Henüz yirmi yaşındaydı. Fakat gözlerinin derinliklerinde otuz yılın yorgunluğu gizliydi. Pendik escort kenar mahallelerinde büyümüştü. Babası yıllar önce evi terk etmiş, annesi gündelik işlerle onu büyütmeye çalışmıştı. Çocukluğu yoksullukla, hayalleri ise eksiklerle doluydu.

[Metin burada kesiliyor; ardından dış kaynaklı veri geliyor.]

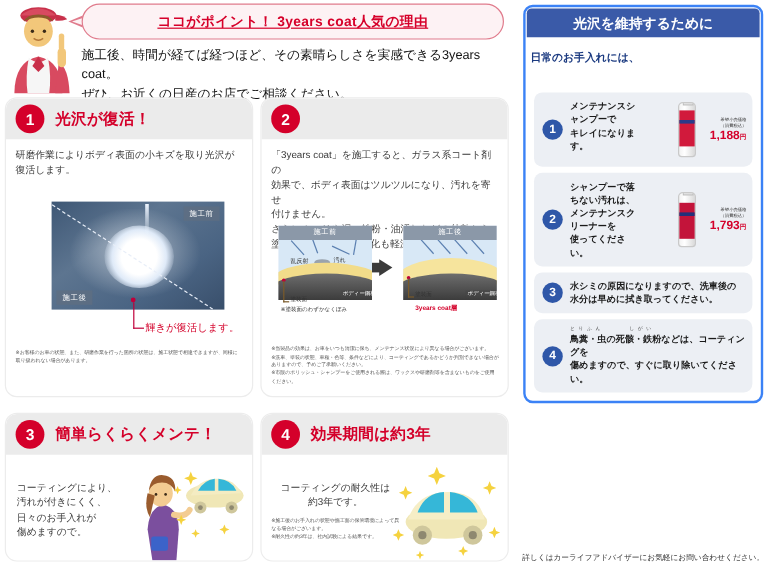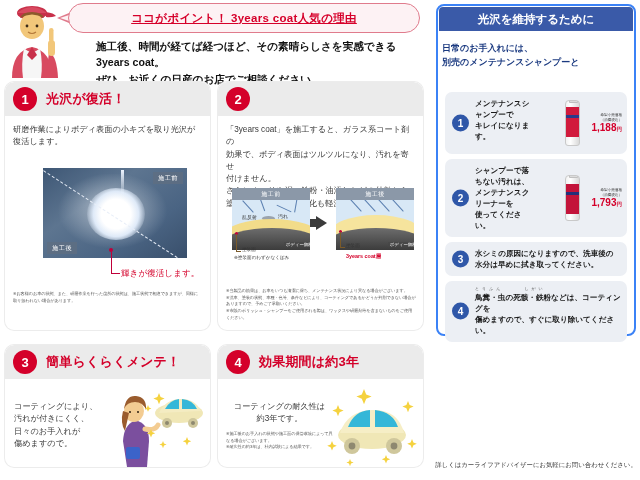"施工後、時間が経てば経つほど、その素晴らしさを実感できる3years coat。" .lead-line { font-weight: bold -> normal; margin-left: 28px -> none }
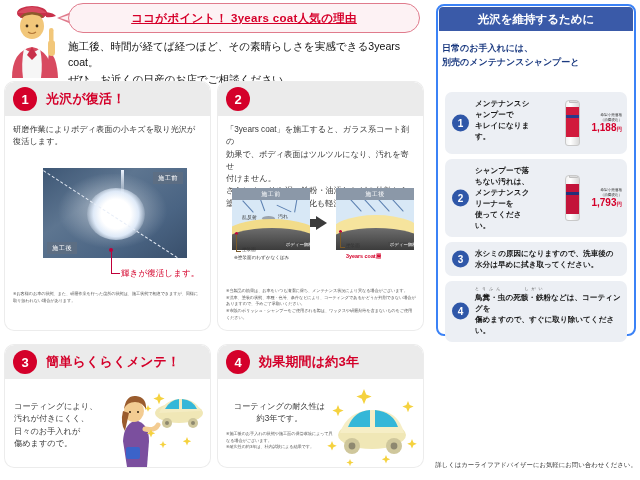"別売のメンテナンスシャンプーと" div.rp-lead-line { html: <div>別売のメンテナンスシャンプーと</div> -> none }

Lisedeyken çalışmaya başlamıştı. Önce kafede, sonra markette… Ama annesi hastalanınca hayat bir anda değişti. Kira, ilaç, borç… Hepsi birikti. Maaşı hiçbir zaman yetmedi. Bir sabah annesinin ilacını alamayınca çaresizlik kalbine kazındı.
O gece sahilde ateşli otururken yanına yaşlı bir kadın oturdu. “Kızım,” dedi, “hayat bazen seni istemediğin yollara iter. Ama unutma, yürüdüğün yol senin suçun değil.”
Nisan o sözleri unutamadı. Günler geçti. Sonunda karanlık bir yola girdi. Pendik vip escort arka sokakları artık onun geçim kaynağı olmuştu.
İlk gecesi kolay değildi. Utanç, korku, öfke… Hepsi bir aradaydı. İnsanların bakışlarını kondom görmemeye çalıştı. Her geçen gün biraz daha içine kapandı. Geceleri sokak lambalarının altında sessizce yürürken, gözyaşlarını kimsenin görmediği anlarda döküyordu.
Ama sabahları eve döndüğünde, annesinin sessiz nefes alışlarını duydukça içindeki boşluk biraz doluyordu. Yine de aynaya baktığında tanıyamadığı bir yüz vardı karşısında.
“Bu ben değilim…” derdi her defasında.